India’s economy is expected to register GDP growth of just 5.8% in the second quarter of this year, economists at the State Bank of India (SBI) estimated in a report. This is less than half of the 13.5% increase recorded during the April-June quarter.
Last week, economists at Bank of Baroda and ratings agencies such as Crisil and ICRA had forecast growth of 6.5% in the July-September quarter. The Office for National Statistics will release its estimates of the economy’s performance in Q2 on Wednesday.
“There is a wide divergence in the market consensus regarding Q2 GDP numbers. Consensus estimates are 6.1%,” noted the author, the group’s chief economic adviser Soumya Kanti Ghosh, in the report. .

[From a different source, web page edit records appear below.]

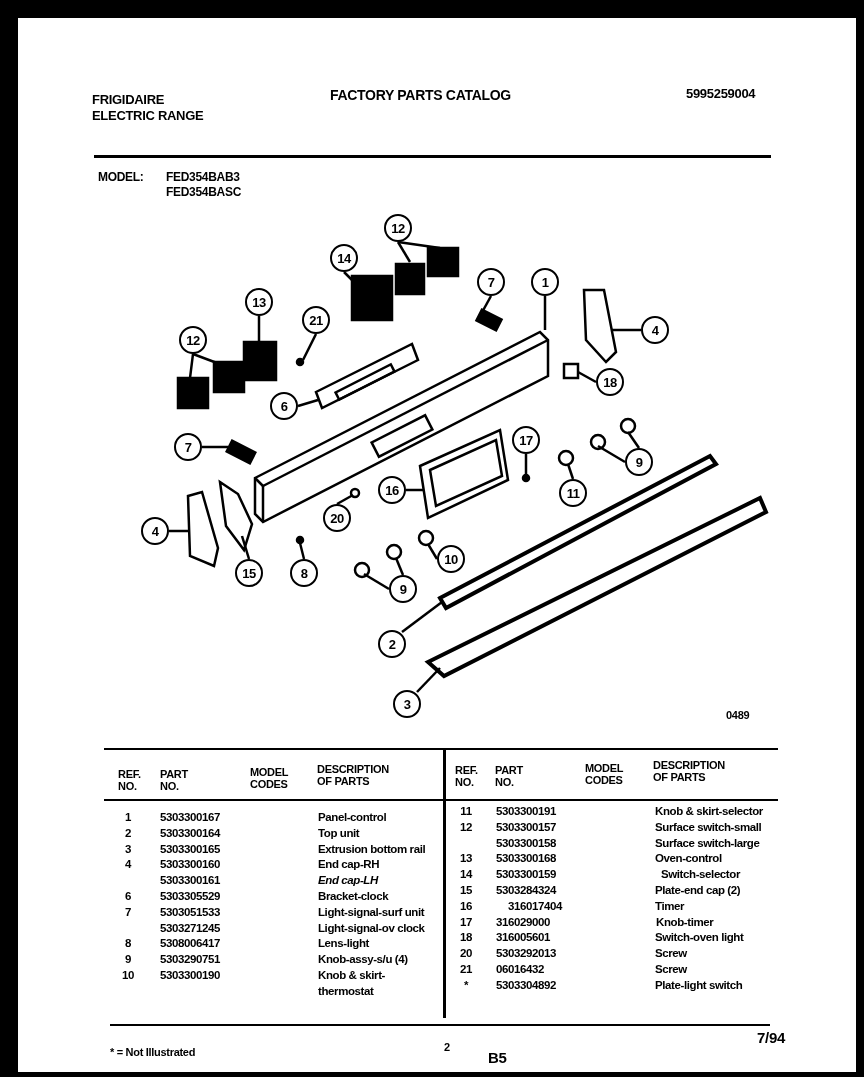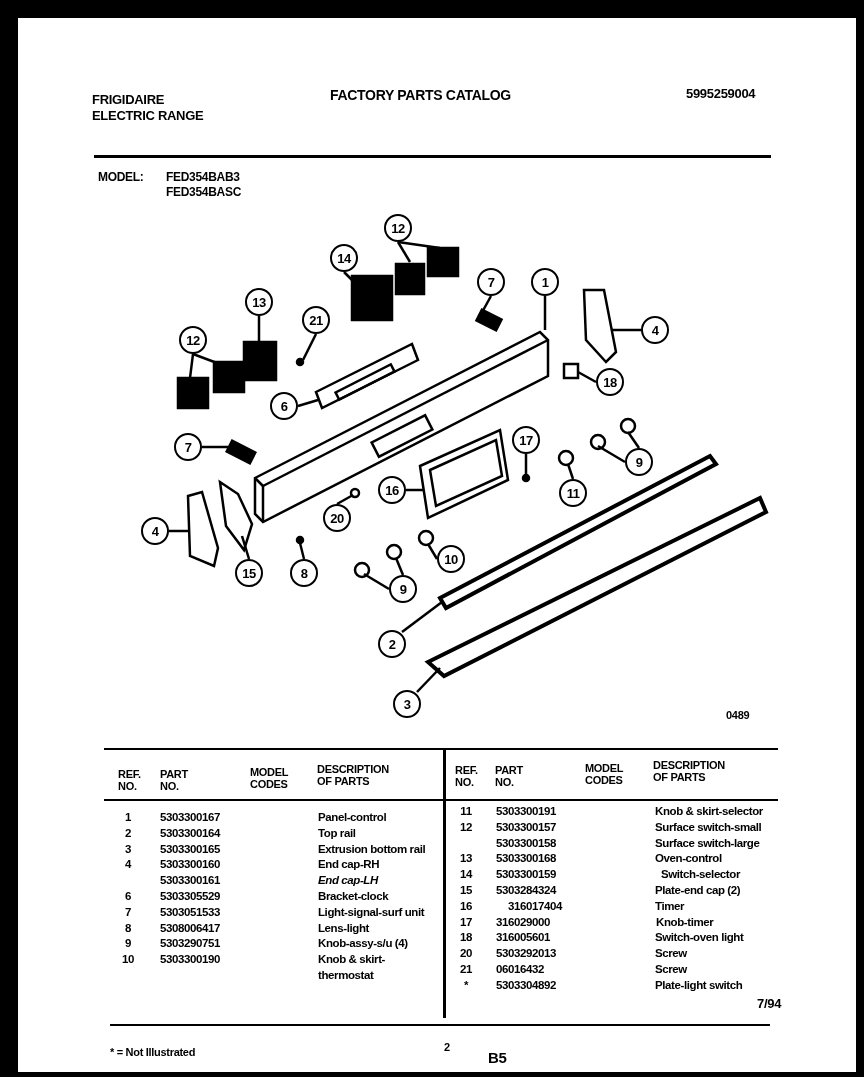--- a/index.html
+++ b/index.html
@@ -184,7 +184,7 @@
     <div style="position: relative; height: 15.8px;">
       <span class="cell" style="position: absolute; left: 12px; width: 24px; text-align: center;">2</span>
       <span class="cell" style="position: absolute; left: 56px;">5303300164</span>
-      <span class="cell" style="position: absolute; left: 214px;">Top rail</span>
+      <span class="cell" style="position: absolute; left: 214px;">Top unit</span>
     </div>
     <div style="position: relative; height: 15.8px;">
       <span class="cell" style="position: absolute; left: 12px; width: 24px; text-align: center;">3</span>

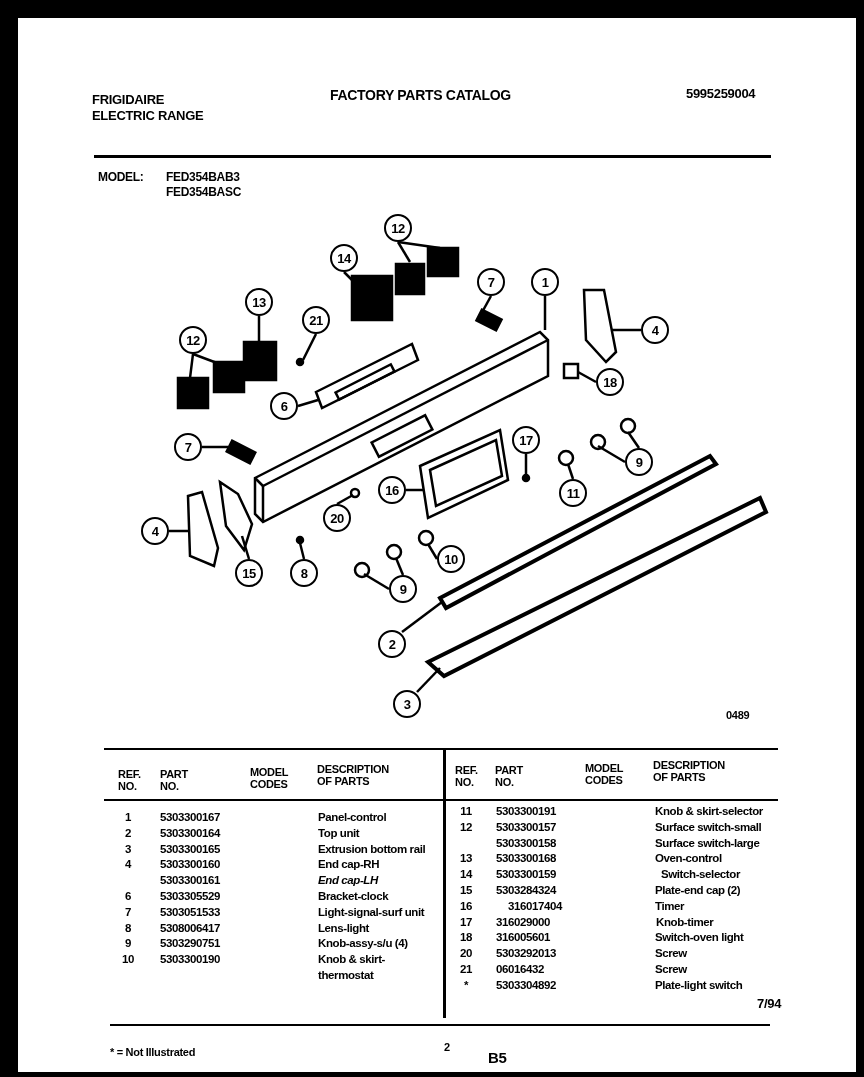--- a/index.html
+++ b/index.html
@@ -212,6 +212,11 @@
       <span class="cell" style="position: absolute; left: 214px;">Light-signal-surf unit</span>
     </div>
     <div style="position: relative; height: 15.8px;">
+      <span class="cell" style="position: absolute; left: 12px; width: 24px; text-align: center;"></span>
+      <span class="cell" style="position: absolute; left: 56px;">5303271245</span>
+      <span class="cell" style="position: absolute; left: 214px;">Light-signal-ov clock</span>
+    </div>
+    <div style="position: relative; height: 15.8px;">
       <span class="cell" style="position: absolute; left: 12px; width: 24px; text-align: center;">8</span>
       <span class="cell" style="position: absolute; left: 56px;">5308006417</span>
       <span class="cell" style="position: absolute; left: 214px;">Lens-light</span>

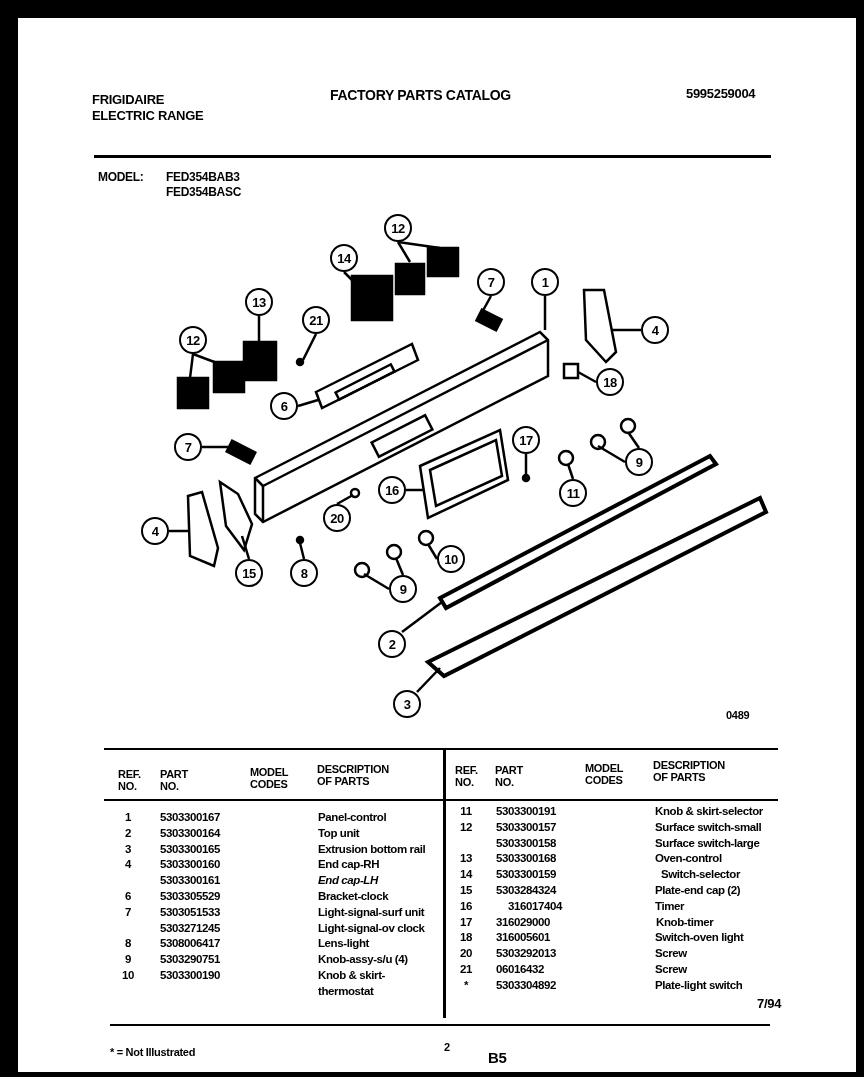--- a/index.html
+++ b/index.html
@@ -304,6 +304,6 @@
 <div class="abs hdr" style="left:110px;top:1045px;font-size:11px;">* = Not Illustrated</div>
 <div class="abs hdr" style="left:444px;top:1040px;font-size:11px;">2</div>
 <div class="abs hdr" style="left:488px;top:1050px;font-size:15px;">B5</div>
-<div class="abs hdr" style="left:757px;top:996px;font-size:13px;">7/94</div>
+<div class="abs hdr" style="left:757px;top:1030px;font-size:15px;">7/94</div>
 
 </body></html>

The bank’s nowcasting model, which uses 30 high-frequency indicators and artificial neural networks based on machine learning, pegs GDP growth for the second quarter at 5.8%. Economic activity, she said, had declined between June and September 2022, but increased in October, so the bank expressed more optimism about growth prospects in the current third quarter.
“Manufacturing growth in the second quarter will likely be weak due to margin compression,” SBI said, pointing to a 14% year-over-year decline in earnings before interest, depreciation, taxes, amortization ( EBIDTA) during the quarter among companies outside the banking and financial services space. “Furthermore, corporate margins appear to be under pressure, as evidenced by the results of around 3,000 ex-BFSI listed entities, due to higher production costs,” he said.
Mr Ghosh, however, pointed out that there has been “kind of a big disconnect between leading indicators and GDP growth” since the start of the pandemic. “Growth impulses continue to be strong and it might be best to look at the GDP numbers for a few quarters before coming to a definitive conclusion on the growth trajectory,” he concluded.